Last week I recanted a conversation with an old boss about why Notre Dame should join the Big Ten. You may have read that article and presumed that I do indeed look forward to a day where the Big Ten has 14 or 16 teams and one of them being Notre Dame. You would be wrong. I wrote it more as a Plan B point, if 16 be the number and the number being neither 15 nor 17, I'd demand that Notre Dame be included to give the 16 team "super conference" some legitimacy.

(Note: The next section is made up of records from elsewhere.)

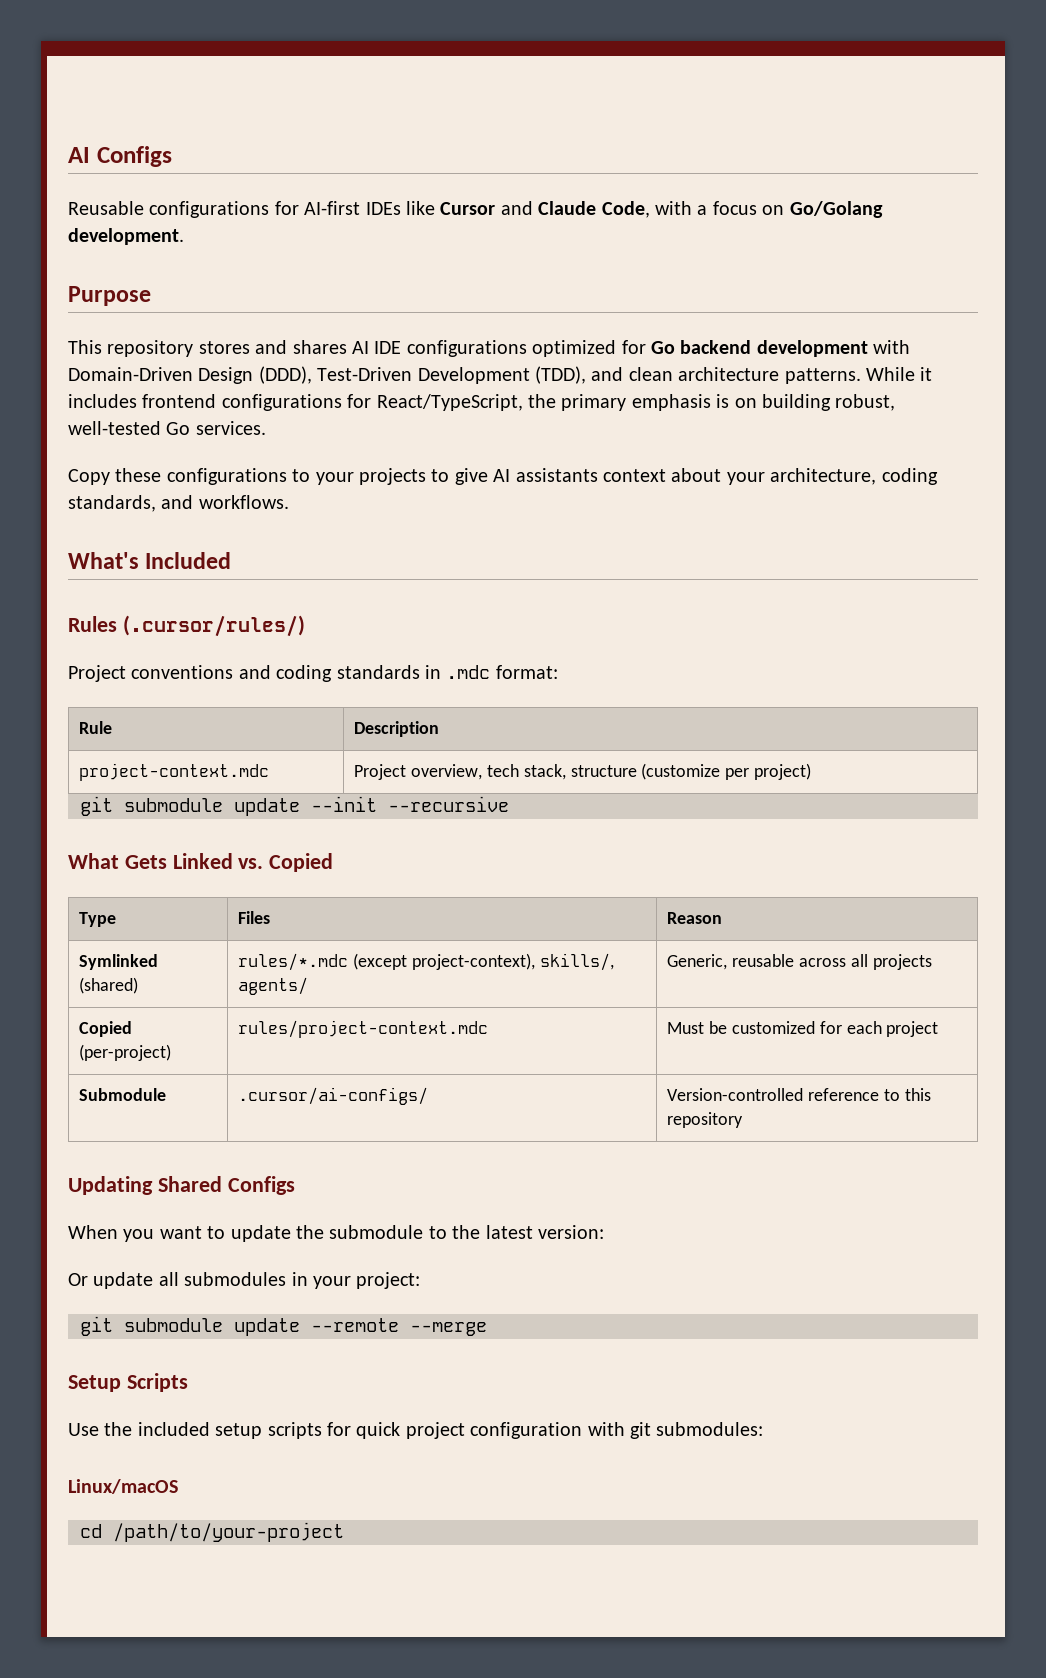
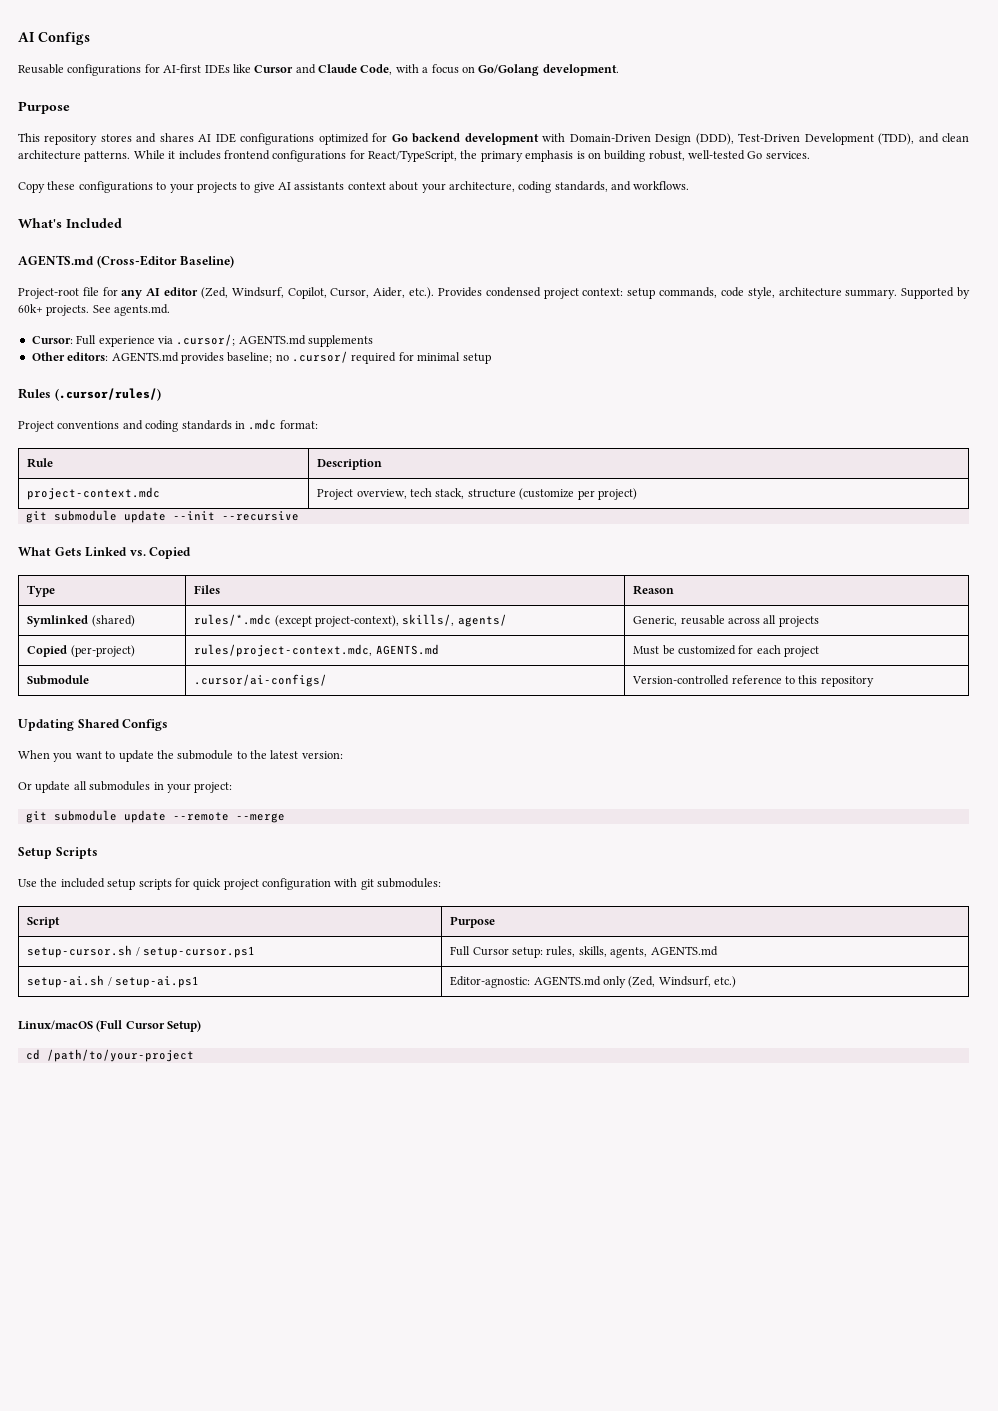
+ AGENTS.md (Cross-Editor Baseline)
+ Project-root file for any AI editor (Zed, Windsurf, Copilot, Cursor, Aider, etc.). Provides condensed project context: setup commands, code style, architecture summary. Supported by 60k+ projects. See agents.md.
+ Cursor: Full experience via .cursor/; AGENTS.md supplements
+ Other editors: AGENTS.md provides baseline; no .cursor/ required for minimal setup
- Copied (per-project) | rules/project-context.mdc | Must be customized for each project
+ Copied (per-project) | rules/project-context.mdc, AGENTS.md | Must be customized for each project
- Linux/macOS
+ Script | Purpose
+ setup-cursor.sh / setup-cursor.ps1 | Full Cursor setup: rules, skills, agents, AGENTS.md
+ setup-ai.sh / setup-ai.ps1 | Editor-agnostic: AGENTS.md only (Zed, Windsurf, etc.)
+ Linux/macOS (Full Cursor Setup)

Plan A is that we do not expand and really neither does anyone else. Yesterday, Mike Slive commissioner of the SEC said: "We remain optimistic that Texas A&M will be a member of the SEC and have started to look at schedules for 2012-13 involving 13 teams'. " He then went on to say that the SEC has no immediate plans to go beyond 13 teams, but that it's "impossible" to never say never. Also, this just in, Mike Slive is a liar. They might stop at 14, but I'm pretty sure that Slive's limit on Schnitzengruben is higher than 13.

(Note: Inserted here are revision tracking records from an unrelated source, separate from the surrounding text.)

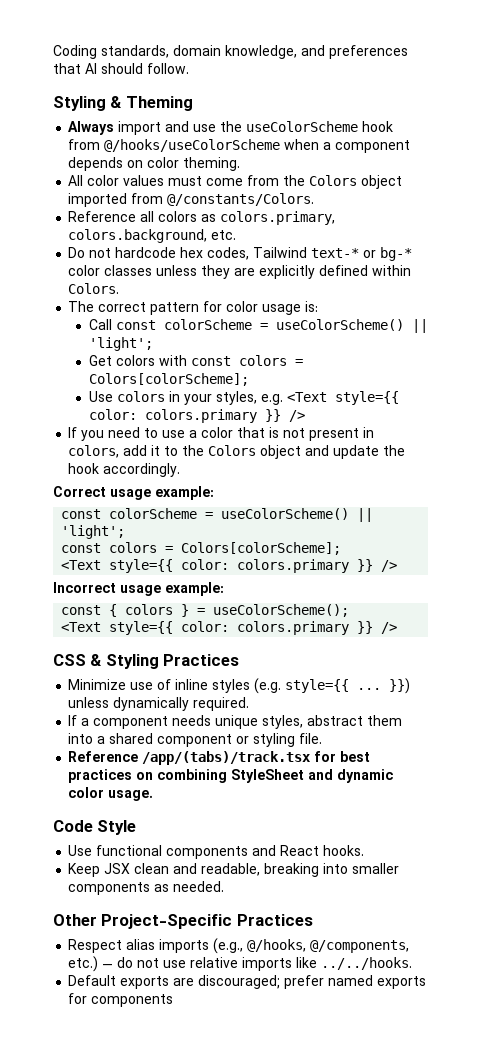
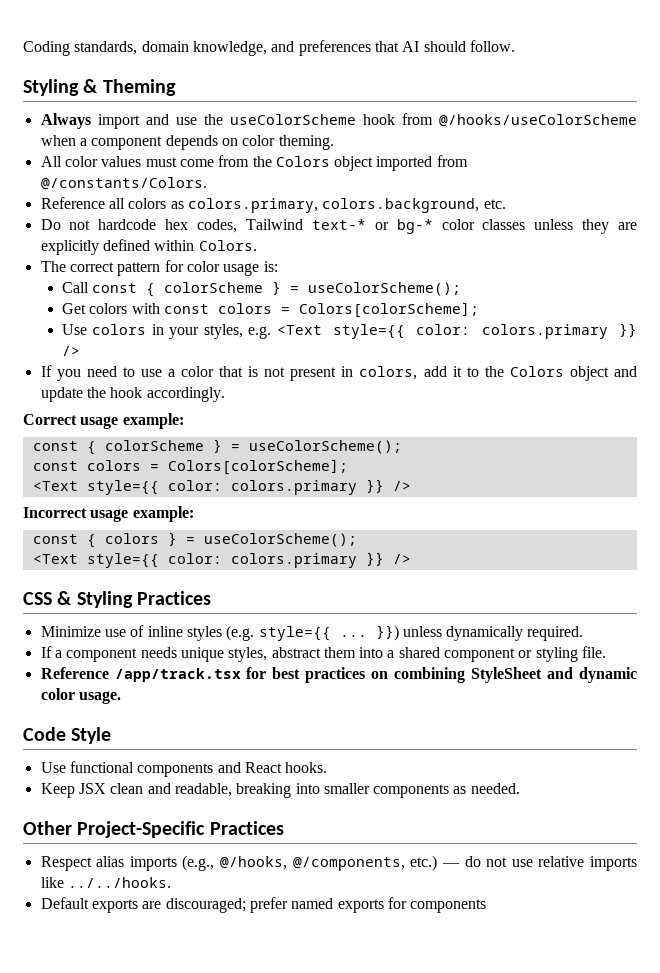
- Call const colorScheme = useColorScheme() || 'light';
+ Call const { colorScheme } = useColorScheme();
  Correct usage example:
- const colorScheme = useColorScheme() || 'light';
+ const { colorScheme } = useColorScheme();
- Reference /app/(tabs)/track.tsx for best practices on combining StyleSheet and dynamic color usage.
+ Reference /app/track.tsx for best practices on combining StyleSheet and dynamic color usage.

I think within the next week, we'll see this decided one way or the other. Currently, Oklahoma is in the catbird's seat for a couple reasons. 1.) Baylor has offered to rescind their lawsuit against A&M should Oklahoma agree to stay in the Big 12 er, 10, er 9. This would ensure A&M's exit. 2.) Oklahoma could leave for the Pac 10, er, 12, er 14 with Oklahoma State and then the Big 12 disintegrates overnight. Oklahoma will want to get this settled because in a week, somehow they may end up out of the catbird's seat, so better to decide on their terms than wait and have to decide on someone else's.
I find it interesting that the conference that cannot hold itself together is going to be the group that decides College Football's potentially dystopian future. I've joked with my college roommate for years that the Big 12 was a farce, there's Tejas, Oklahoma and previously Nebraska then 9 nobodies. It's only become apparent in the last couple years how that was truth posing as farce.
There's really no question that there are some corollaries to pre World War I Europe here. Everyone's in bed with everyone else and everyone is so twitchy that there's going to be a problem that there is a problem because everyone is so twitchy. Could these mega conferences be avoided? Sure. Will they be? Probably not. There's too much money on the table for some of the schools involved.
Is Jim Delaney, the Big Ten commissioner responsible for starting all this mess by creating the Velveeta and Rotel network, padding everyone's pockets by 10-20 mill a year and encouraging other conferences to do the same? Well. That's a question for another day.
For now, we play Notre Dame Saturday. The rest of the week will be more of a rivalry week focus. We hate the Dame, do we not?